Each camera captures each laser pulse’s particle scattering on a single frame. The fields of view from the different cameras are carefully registered using a reference target, and a tomographic reconstruction of the 3-D particle field is performed using a multiplicative algebraic reconstruction tomography (MART) algorithm. Interframe particle displacements are determined by performing multiple-pass cross-correlation analysis using a final interrogation region size of 24 × 24 × 24 voxels (360 × 360 × 360 µm3), yielding more than 900,000 vectors in the probe volume for 10-kHz measurements. Figure 1b shows a single-shot velocity-field measurement at the base of a lifted dimethyl-ether (DME) jet flame.

Figure 1. (a) Experimental configuration for simultaneous high-repetition-rate TPIV and OH-LIF imaging measurements for studying turbulent-flame dynamics. (b) Single-shot three-dimensional velocity vector field from a TPIV measurement in the stabilization region of a lifted jet flame. Velocity vectors are color-coded according to their magnitudes. Only 1 out of 64 vectors are displayed for clarity. The main jet flow is on the right-hand side, and the lifted flame is stabilized toward the upper left of the probe volume.

Structure of Strain Rate Field in Turbulent Jet Flames and Nonreacting Jets

A comparison of 10-kHz TPIV measurements in a turbulent jet flame and a nonreacting air jet reveals the effects of heat release on the structure of the strain-rate field, as shown in Figure 2. In the flame, the isosurfaces of the strain rate norm, |s|, form elongated structures that are concentrated in the shear layer and span a large portion of the probe volume. In contrast, the air jet has smaller structures distributed over a broader region of the jet flow. In both cases, these high strain-rate regions are temporally intermittent, as seen in the movie sequences.

Figure 2. Temporal evolution of velocity and strain-rate fields in turbulent-jet flame and nonreacting air jet from 10 kHz TPIV measurements. Blue surfaces are isosurfaces of the strain rate norm |s| = 8  103 s–1. Velocity vectors are shown only in the mid plane (1 out of 16 in-plane vectors displayed)..

In the flame, the bursts of high strain-rate regions can lead to localized extinction. The measurement sequence in Figure 3 shows the temporal evolution of the velocity, compressive principal strain rate, and OH-LIF fields during a localized extinction event. The velocity and OH-LIF signal are displayed in the central plane, and the compressive strain rate, Γ0, is represented by blue isosurfaces at Γ0 = –15 × 103 s–1. The onset of extinction occurs at time t = 0.20 ms and is identified by the formation of a discontinuity in the contour of the OH-LIF signal.

Figure 3. Temporal evolution of velocity and strain-rate fields during a localized extinction event in a turbulent partially premixed DME/air jet flame from simultaneous TPIV and OH-LIF imaging measurements at 10 kHz. Blue surfaces are isosurfaces of the compressive strain rate for Гo = –15 x 103 s–1. Velocity vectors are shown in the same plane as the OH LIF images (1 out of 16 in-plane vectors displayed).

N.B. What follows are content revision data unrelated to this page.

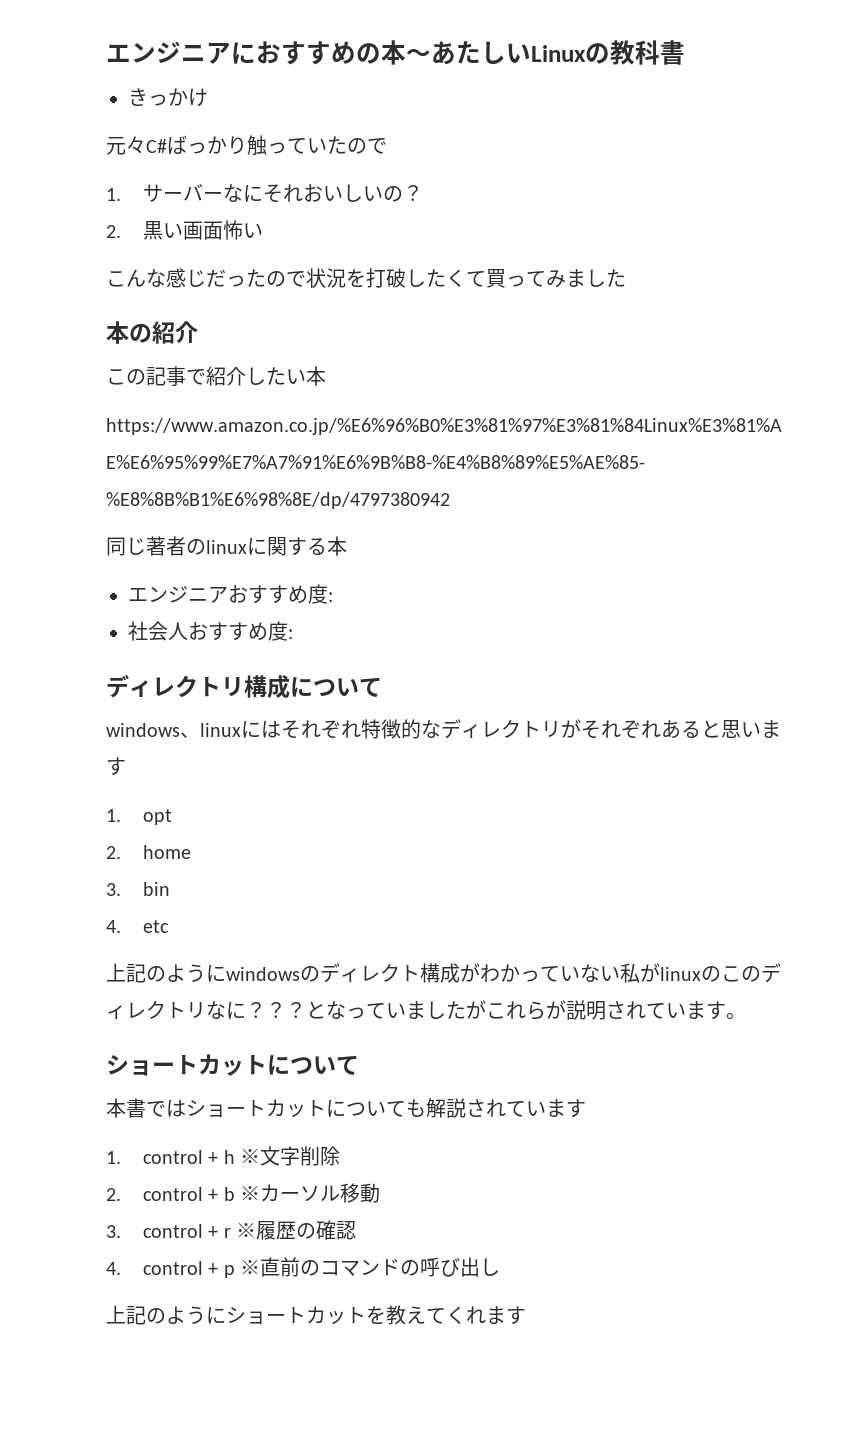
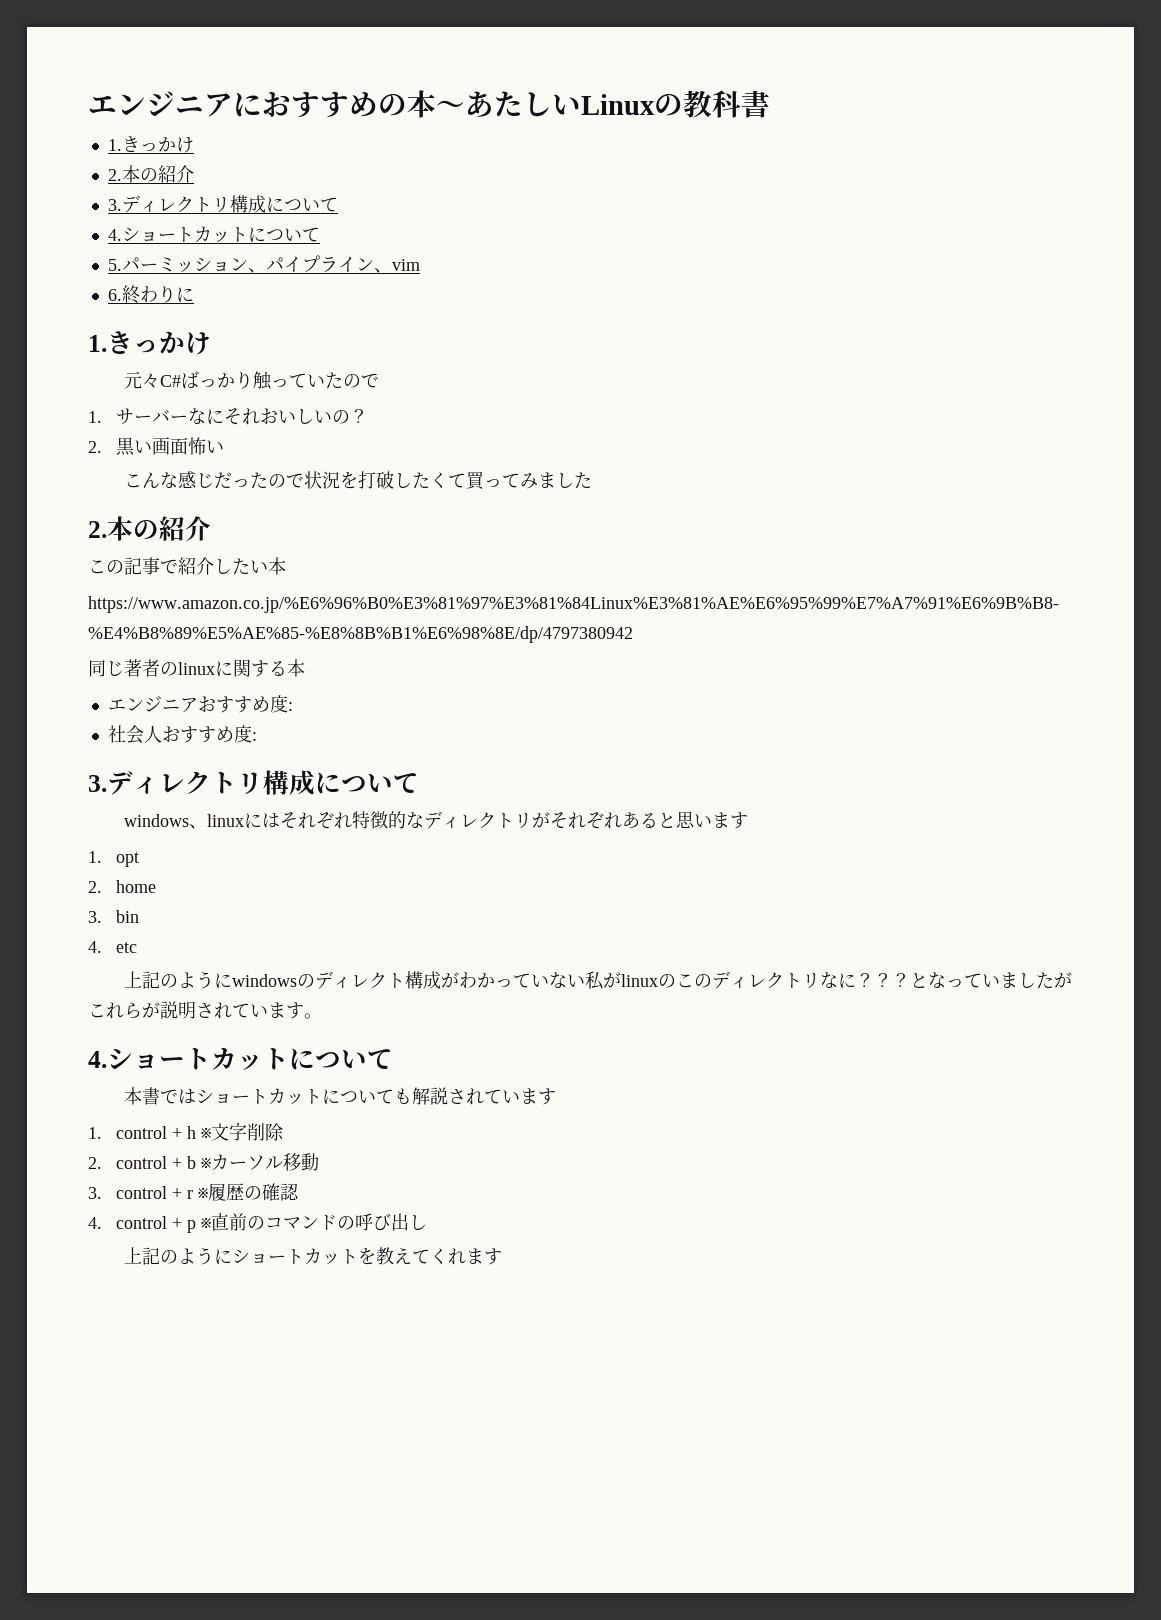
  エンジニアにおすすめの本〜あたしいLinuxの教科書
- きっかけ
+ 1.きっかけ
+ 2.本の紹介
+ 3.ディレクトリ構成について
+ 4.ショートカットについて
+ 5.パーミッション、パイプライン、vim
+ 6.終わりに
+ 1.きっかけ
  こんな感じだったので状況を打破したくて買ってみました
- 本の紹介
+ 2.本の紹介
  社会人おすすめ度:
- ディレクトリ構成について
+ 3.ディレクトリ構成について
  となっていましたがこれらが説明されています。
- ショートカットについて
+ 4.ショートカットについて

The image sequence shows large coherent structures with high compressive strain rates in the localized extinction region. These structures remain coherent and closely coupled to the reaction zone until extinction occurs. As the flame approaches extinction, the high-temperature reaction zone becomes thinner. Once the flame is locally quenched, the strain rate decreases, and the large coherent structures break apart. The residence time of the extinguished region within the probe volume is ~0.5 ms, which is too short to capture a subsequent reignition.

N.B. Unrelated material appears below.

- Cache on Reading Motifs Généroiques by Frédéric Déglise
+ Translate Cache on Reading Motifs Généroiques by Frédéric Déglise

Strain-induced localized extinction is a key process in turbulent combustion that affects flame stability, emissions, and the operating conditions of practical combustion devices. The ability to capture the flow field’s temporal evolution in 3-D during localized extinction is an essential tool for understanding turbulent combustion’s complex dynamics. Ongoing efforts are using this new diagnostic capability to investigate the dynamics of the vorticity and strain fields in turbulent flames with localized extinction.